2 minute read

practice makesperfect

story by | deb uglem

Practice makes perfect. How many times have you heard it and better yet how many times have you said it? I have been using this phrase with my kids for years. It started when they were learning the ABCs and how to make their beds. And it continues when discussing math, shooting pucks and hitting volleyballs. I really believe this theory works for them but I am starting to wonder how effective this “practice” is for me? Here’s why. If you do the math I have been a mom and wife for 20 years. I can’t help but think I should be better at this by now. Right?

I know I have this conversation with myself once a year. And guess what—it’s time! The turkey is eaten, the holiday decorations are up and the New Year is right around the corner. It is the time of year where mothers sit down and reflect on the good, the bad, the Sally. We take time to look at all we have [or have not!] accomplished. The cleanliness of our houses, closets and silverware drawer along with our work and of course our weight are all in the mix. But it seems to always lead back to the family. How are we doing as a mother, wife and daughter? Then it comes—the judgment. It doesn’t come from others but from us. We start to worry about how we are actually doing as a mother. We try to pinpoint the time when our supermom cape fell off. We keep practicing, but perfection seems out of reach.

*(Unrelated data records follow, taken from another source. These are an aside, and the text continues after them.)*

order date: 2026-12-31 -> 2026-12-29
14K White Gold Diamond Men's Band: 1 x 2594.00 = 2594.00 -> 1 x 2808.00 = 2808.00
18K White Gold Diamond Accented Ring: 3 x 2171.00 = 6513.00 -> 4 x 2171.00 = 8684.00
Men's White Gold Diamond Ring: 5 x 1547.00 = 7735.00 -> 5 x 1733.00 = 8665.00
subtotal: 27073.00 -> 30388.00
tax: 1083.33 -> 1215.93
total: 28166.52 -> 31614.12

When I was a younger mother I was great at this “practice.” I would follow rules. You know the really hard ones like getting them to bed on time, making sure their rooms and cloths were clean and taking the time to teach them how to do things by themselves. I even reasoned with them when they were angry, upset or needed to complete a task. Well years of practice have turned me into someone that: considers kids sleeping if they are simply in their room; closes the bedroom door instead of cleaning it; buys more socks so there are always some that are clean; and completes tasks herself because frankly it’s faster. And here’s the real kicker, in certain situations I have turned to bribery over reasoning.

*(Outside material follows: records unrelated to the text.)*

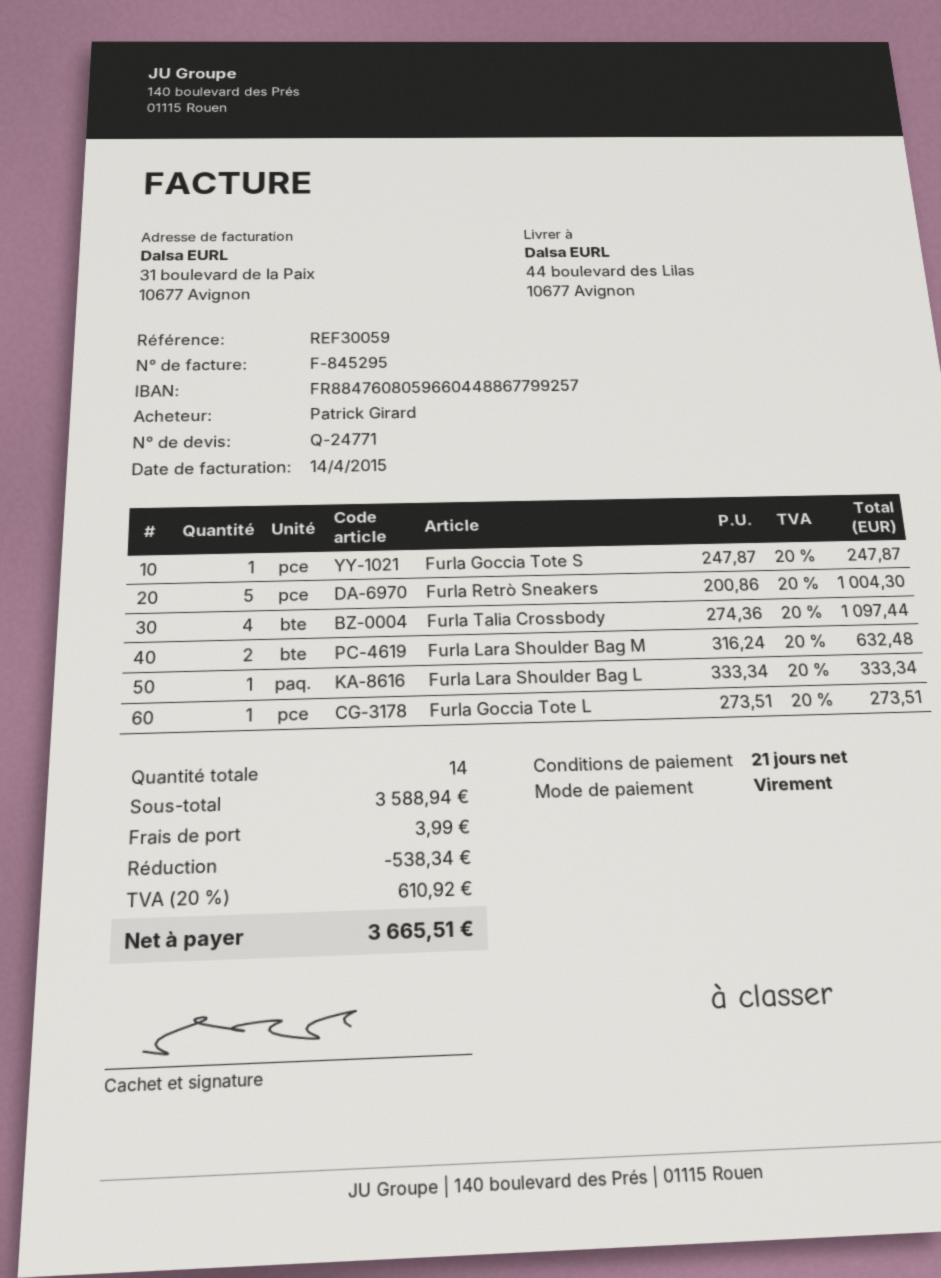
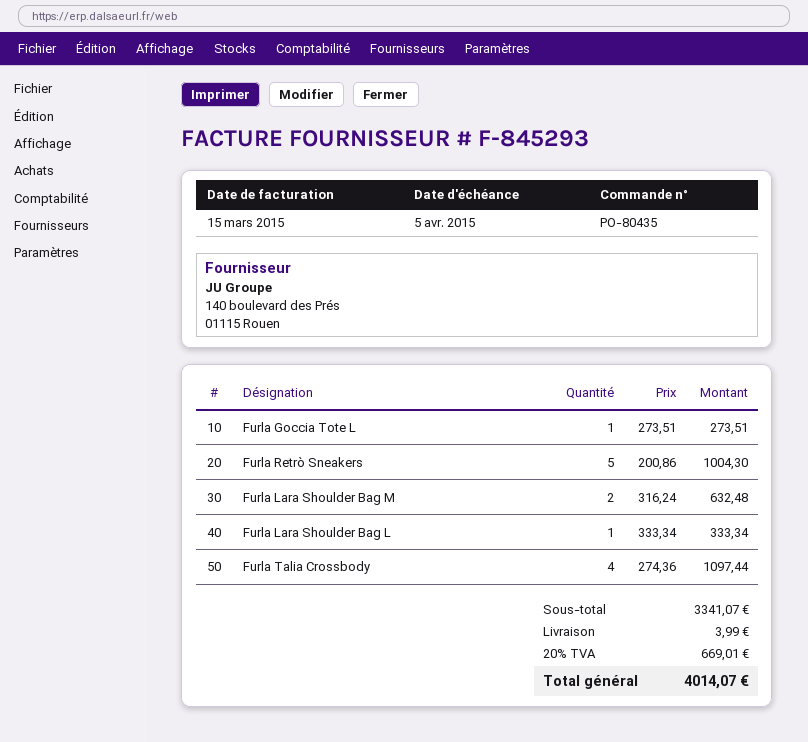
invoice number: F-845295 -> F-845293
invoice date: 2015-04-14 -> 2015-03-15
Furla Goccia Tote S: 1 x 247.87 = 247.87 -> none
subtotal: 3588.94 -> 3341.07
discount: 538.34 -> none
tax: 20% = 610.92 -> 20% = 669.01
total: 3665.51 -> 4014.07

When I reflect on the past year these types of examples are everywhere. If you are a stay-at-home mom, working mom or work-from-home mom, basically if mom is anywhere in your title you know how I feel. Each day we juggle and at the end of the day we worry and wonder what we could have done better. Here is what I have decided…sometimes good enough is prefect!

Good enough mothers are real mothers. They’re human and make mistakes, but they learn from them. They love their kids, but not always their behavior. They lose it sometimes, but realize that’s ok. It’s time to recognize that perfection is a myth. It seems like so much of women’s worries are about not feeling good enough. If you forget about being a supermom you can focus on what is best for you and your children.

My kids know I am not perfect. They can tell by their missed dentist appointments, empty fridge and take out dinner. They also know that I am not that worried about it. Not everything goes as planned. But that doesn’t mean I failed. I believe in course correcting when things start to unravel [actually, course correcting might be the one thing that I do almost perfectly!]. And I know if my kids learn this course correcting skill it will come in handy later in life.

I guess what I am saying is perfection doesn’t exist in the mother world. So as you reflect on last year, don’t worry about things you could have done better. Learn and move on. Time to realize that supermom capes are overrated. And when you look forward to the upcoming year embrace your “good enough.” Take the pressure off and make some “good enough” New Year’s resolutions. Who knows you might even stick to them. Wouldn’t that be PERFECT!